The former secretary stresses that the administration did not lie. "The far less dramatic truth is that we were wrong."
Our leader sees end results clearly.
In essence, our Obama's plan
Seems to be like a game of chess
---A series of strategic moves---
We're quick to think his oaths disproves.
However much we may obsess
That this can't be the selfsame man,
The one who roused us when he ran,
And hastily assign him blame,
And be suspicious we've been conned,
Do as he does and look beyond. . .
Believe that he's one and the same:
That's how it's played, it's just a game.
Barack and the Radical Right
(There seems to be no end in sight.)
Everything Obama does
They're going to boo
And lie about it.
Everything Obama says
They're going to parse---
No doubt about it.
All that's because
Their vision's sparse.
What figure's, too---
They want to think
That a huis clos
He wears a fez---
Behind closed doors
That Muslim man
Has hatched a plan---
A devilish scheme
Brewed with some bey
From old Umm Bei
Aimed to upset
The status quo
With holy wars
And designate
Without regret
A socialist state
Of our US
And nothing less.
I have to ask:
How long will they
Prolong this farce?
Advice to Junior Senators and Representatives
Quid pro quo
Is on the go
New guys come
And old guys go
What's the same
No matter who
Lobbyists
Come after you
So refuse
To play their game
Stand your ground
And just say no
We have heard Senator McCain continuing to extol Ms.

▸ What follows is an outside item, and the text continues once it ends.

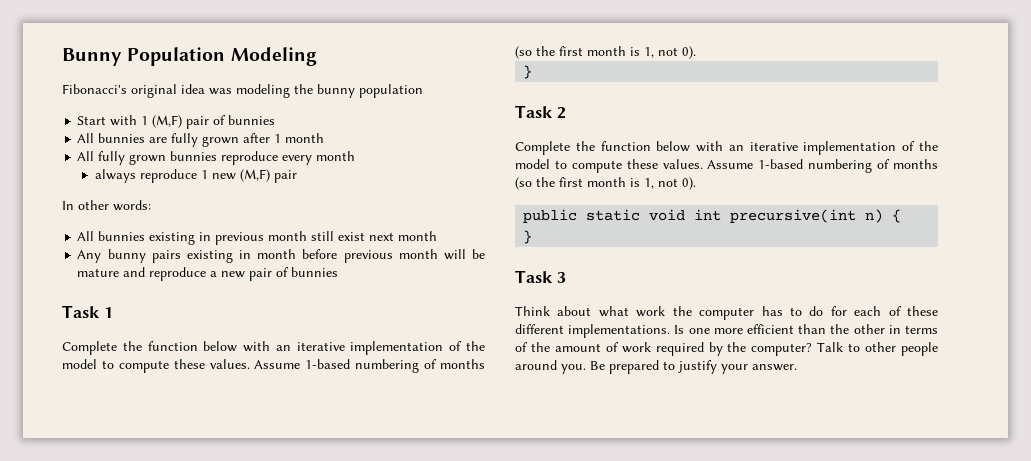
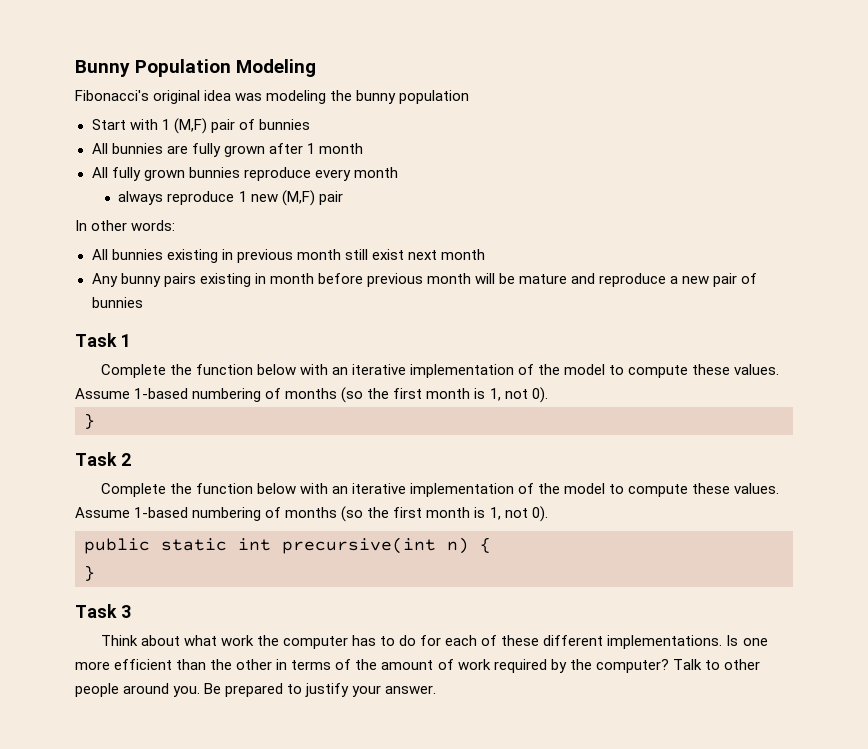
[649,209,686,221] void -> (227, 544) none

Palin and her attributes. We have seen him standing behind her on the stage, grinning foolishly, no longer needed and irrelevant.
What's with Senator McCain?
Targeted by her disdain,
Still a Sarah loyalist,
Even though he's been dismissed.
Is it that he won't admit
He was wrong and she's unfit?
Republican Representative Michelle Bachmann of Minnesota's sixth Congressional district and Sarah Palin have so much in common: a shared allegiance to the Tea Party movement, ego, indifference to the truth and a preoccupation with guns and God.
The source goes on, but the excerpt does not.